Let $E\subset \Bbb R^d$ be measurable, and let $\chi_E$ be the characteristic function: $$\chi_E(x)=\begin{cases}1,&x\in E\\0,&x\not\in E\end{cases}$$
I want to show that for $f_h(x)=x-h$ that $\chi_E\circ f_h\to \chi_E$ as $h\to 0$ in the $L^1(\Bbb R^d)$-norm.
My approach so far is: $$|\chi_E\circ f_h - \chi_E|=|\chi_{E-h} - \chi_E| = \begin{cases}1,& x\in (E-h),x\not\in E\\ 0,& x\in (E-H)\cap E\\1,& x\in E,x\not\in E-h\end{cases}$$ $$=\chi_{(E-h)\Delta E}$$ where $A\Delta B$ is the symmetric difference $A\Delta B = A\cap B^c \cup A^c \cap B$.
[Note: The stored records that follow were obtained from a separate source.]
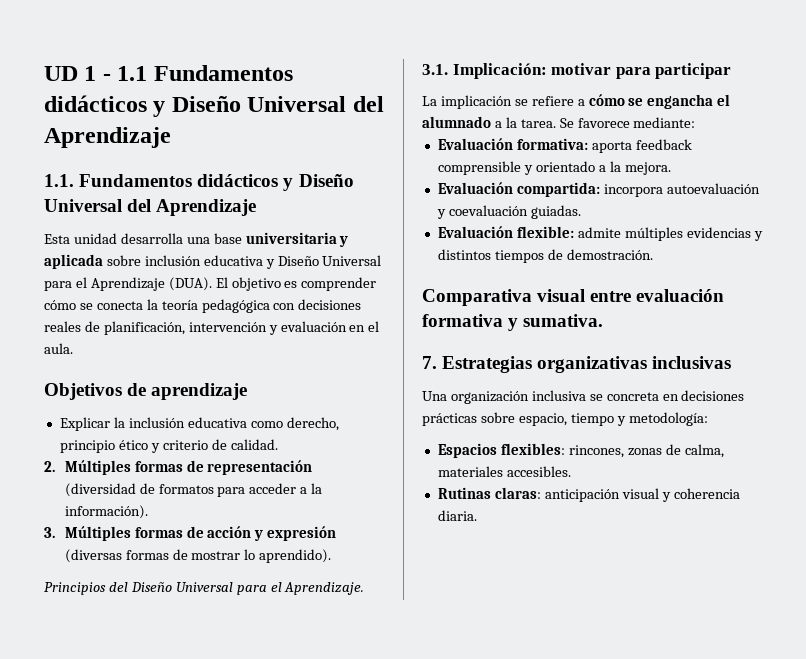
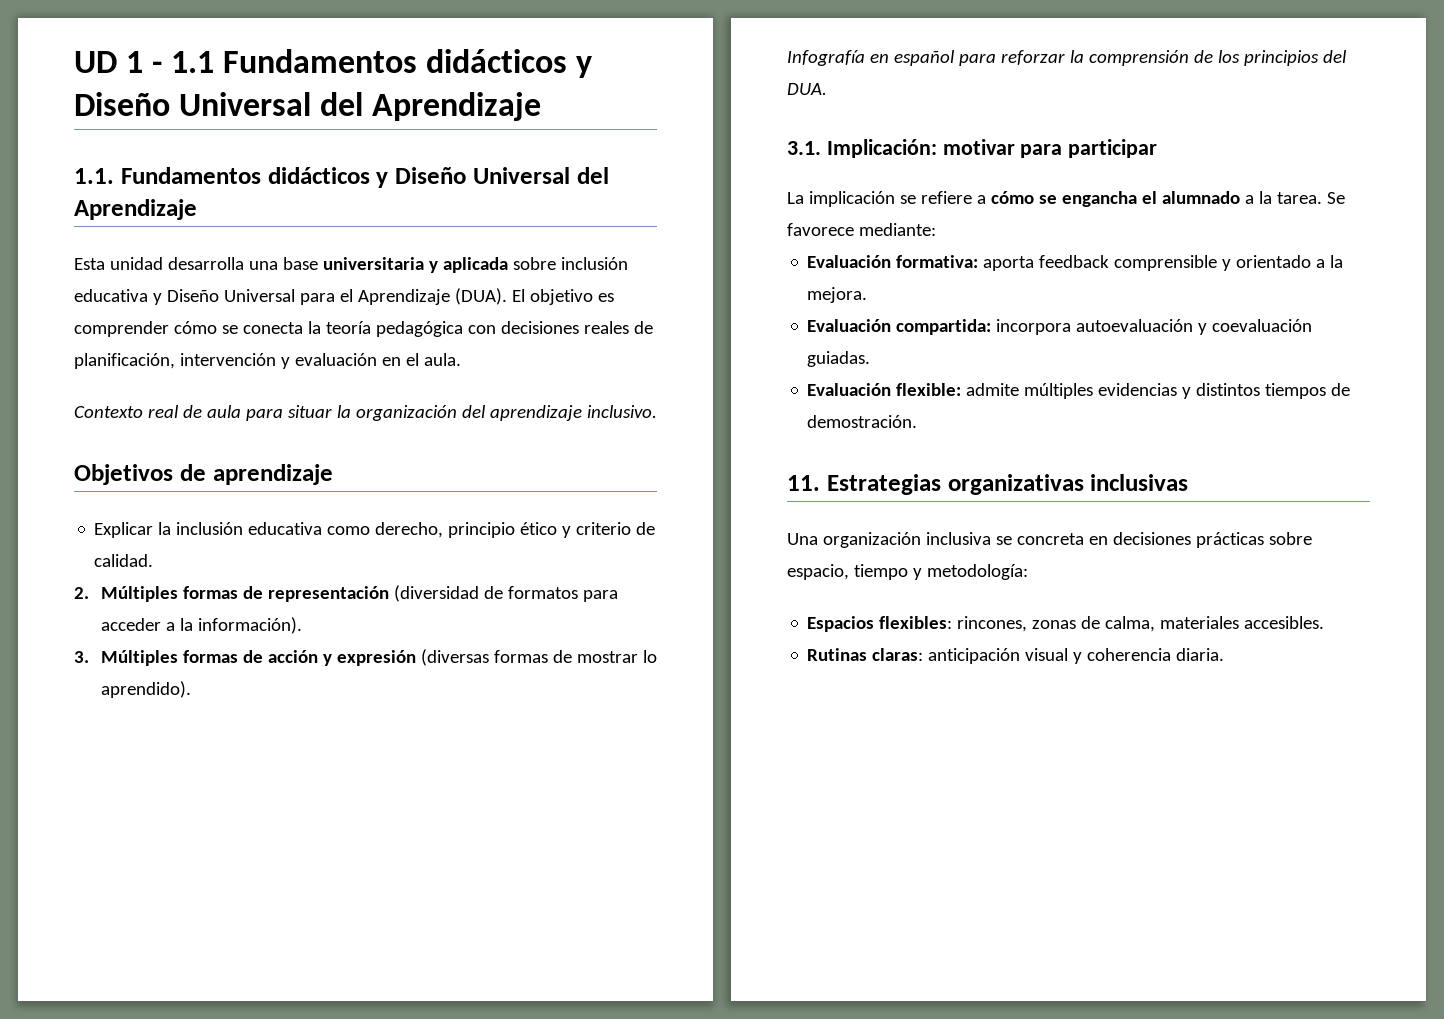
+ Contexto real de aula para situar la organización del aprendizaje inclusivo.
- Principios del Diseño Universal para el Aprendizaje.
+ Infografía en español para reforzar la comprensión de los principios del DUA.
- Comparativa visual entre evaluación formativa y sumativa.
- 7. Estrategias organizativas inclusivas
+ 11. Estrategias organizativas inclusivas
Thus: $$\|\chi_E\circ f_h-\chi_E\|=\int \chi_{(E-h)\Delta E)} = m((E-h)\Delta E)$$ and it's 'clear' that $(E-h)\Delta E= \emptyset$ for $h=0$, so I feel like I can conclude $$\lim_{h\to 0}\|\chi_E\circ f_h - \chi_E\|=\lim_{h\to 0} m((E-h)\Delta E)=m(\emptyset)=0,$$ but this doesn't seem rigorous, and I can't seem to actually write down what $m((E-h)\Delta E)$ is.
How does one properly conclude that $\chi_E\circ f_h\to \chi_E$ as $h\to 0$?